Dans un tweet diffusé en fin de journée lundi, le président républicain sortant a annoncé que, « dans l’intérêt supérieur [des États-Unis] », il recommandait que l’agence gouvernementale chargée du transfert du pouvoir (GSA) fasse « ce qui est nécessaire concernant les protocoles » et avait demandé à son équipe « de faire de même ».

Ce feu vert permet maintenant à l’équipe de Joe Biden de s’entretenir avec les équipes en place dans les différents ministères, d’entamer le processus de transition avec les agences fédérales et le mouvement de personnel politique.

« Les transitions, ça coûte des sous, tu as besoin du trésor public pour le faire et Donald Trump bloquait l’octroi de fonds à l’équipe de M. Biden », explique Rafael Jacob, politologue et chercheur associé à la Chaire Raoul-Dandurand. « Ce que Trump permet de faire avec cette annonce, c’est de donner à Joe Biden le minimum d’informations dont il aura besoin comme président élu. C’est un premier pas, mais ce n’est pas la fin du processus. »

Le président républicain sortant s’est effectivement bien gardé de reconnaître la victoire de Joe Biden, et promet de poursuivre un « juste combat », alors qu’il multiplie les recours en justice, sans succès, pour tenter de démontrer des fraudes lors du scrutin du 3 novembre.
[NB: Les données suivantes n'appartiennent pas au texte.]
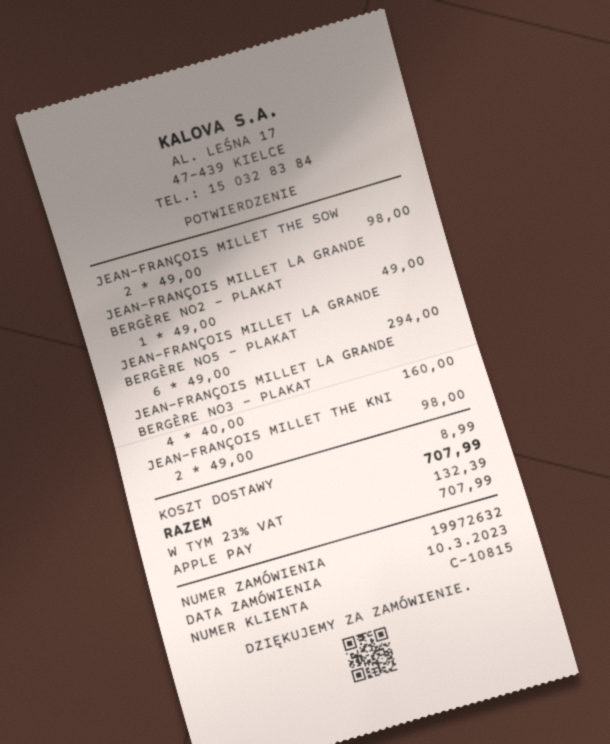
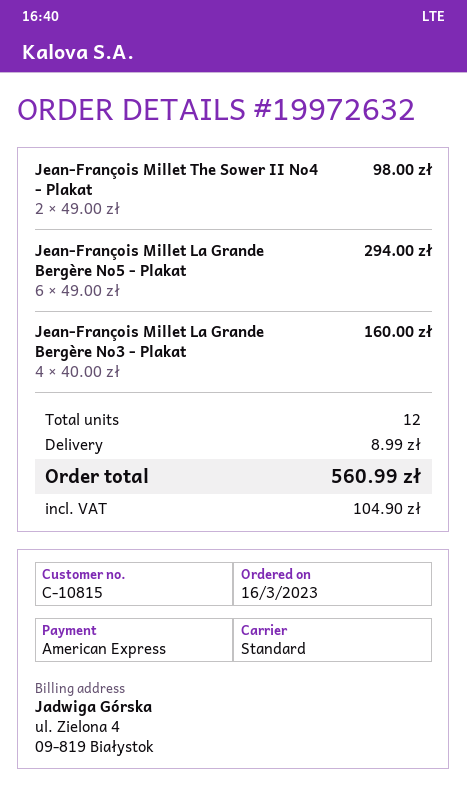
order date: 2023-03-10 -> 2023-03-16
payment method: Apple Pay -> American Express
JEAN-FRANÇOIS MILLET LA GRANDE BERGÈRE NO2 - PLAKAT: 1 x 49.00 = 49.00 -> none
JEAN-FRANÇOIS MILLET THE KNI: 2 x 49.00 = 98.00 -> none
tax: 132.39 -> 104.90
total: 707.99 -> 560.99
« [Trump] ne concède rien. Il y a une nuance fondamentale entre une concession et ce qu’il a annoncé [lundi] soir. Mais ce n’est quand même pas rien, dans le contexte où il ne cède pas un pouce depuis deux semaines, et […] d’un point de vue pratico-pratique, c’est plus important ce qu’il a annoncé que de concéder. »

— Rafael Jacob, politologue et chercheur associé à la Chaire Raoul-Dandurand

Le politologue déplore du même souffle qu’en ne concédant pas la victoire, « Trump a beau donner accès à Biden à tout ce dont il a besoin, il ne guérira pas cette perception d’illégitimité qu’il lui a attachée au cou aux yeux de dizaines de millions d’Américains ».
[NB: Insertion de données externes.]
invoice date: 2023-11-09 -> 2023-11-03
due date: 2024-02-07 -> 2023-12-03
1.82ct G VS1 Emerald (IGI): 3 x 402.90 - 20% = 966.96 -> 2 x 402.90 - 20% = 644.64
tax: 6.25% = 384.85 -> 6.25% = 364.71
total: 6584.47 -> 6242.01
Elizabeth Sanders, politologue à l’Université Cornell, croit pour sa part que « Trump a dû recevoir suffisamment de critiques de ses proches pour passer à autre chose ».
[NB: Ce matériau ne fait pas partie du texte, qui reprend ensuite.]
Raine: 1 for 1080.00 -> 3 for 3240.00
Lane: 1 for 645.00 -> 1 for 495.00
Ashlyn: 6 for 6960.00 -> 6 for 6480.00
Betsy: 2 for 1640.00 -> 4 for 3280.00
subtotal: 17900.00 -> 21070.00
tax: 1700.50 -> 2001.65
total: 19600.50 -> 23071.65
« Je pense vraiment que c’est fini. Il y a tellement de gens dans le Parti républicain qui pensent qu’il devrait simplement passer à autre chose », a-t-elle réagi lorsque jointe par La Presse, lundi soir. Elle parle même de « résurgence du Parti républicain institutionnel ».

Selon elle, les ténors du parti craignent que la mauvaise publicité entourant ces contestations judiciaires nuise au parti en général.

« Je pense que le pouvoir institutionnel du parti est maintenant assez grand pour qu'ils se tournent vers Trump et disent : ‟Il faut passer à autre chose, car cela ne vaut pas la peine et cela nuit au parti et à nos futurs espoirs présidentiels.” »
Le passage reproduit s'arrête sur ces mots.